**PROBLEM REQUIREMENTS**
Once the line holding "- A tiny DOM" is found in the listing below, write it out and each later line exactly, up to and including the one holding "HTML DOM element".

**DATA RECORDS**
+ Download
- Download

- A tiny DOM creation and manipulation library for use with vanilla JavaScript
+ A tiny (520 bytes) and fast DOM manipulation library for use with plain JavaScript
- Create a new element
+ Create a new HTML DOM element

==

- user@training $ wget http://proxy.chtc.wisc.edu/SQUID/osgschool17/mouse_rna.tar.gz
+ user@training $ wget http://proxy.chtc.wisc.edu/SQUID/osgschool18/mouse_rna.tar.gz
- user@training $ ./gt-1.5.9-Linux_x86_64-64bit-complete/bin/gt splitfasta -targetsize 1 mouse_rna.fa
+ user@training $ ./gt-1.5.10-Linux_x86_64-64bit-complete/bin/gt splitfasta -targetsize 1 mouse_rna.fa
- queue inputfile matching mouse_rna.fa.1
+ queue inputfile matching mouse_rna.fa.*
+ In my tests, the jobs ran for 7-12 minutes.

...

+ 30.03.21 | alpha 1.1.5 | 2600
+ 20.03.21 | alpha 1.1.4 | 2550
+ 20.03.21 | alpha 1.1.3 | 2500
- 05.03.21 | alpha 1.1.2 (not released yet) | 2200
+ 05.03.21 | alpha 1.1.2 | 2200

**ANSWER FOR THIS EXERCISE**
- A tiny DOM creation and manipulation library for use with vanilla JavaScript
+ A tiny (520 bytes) and fast DOM manipulation library for use with plain JavaScript
- Create a new element
+ Create a new HTML DOM element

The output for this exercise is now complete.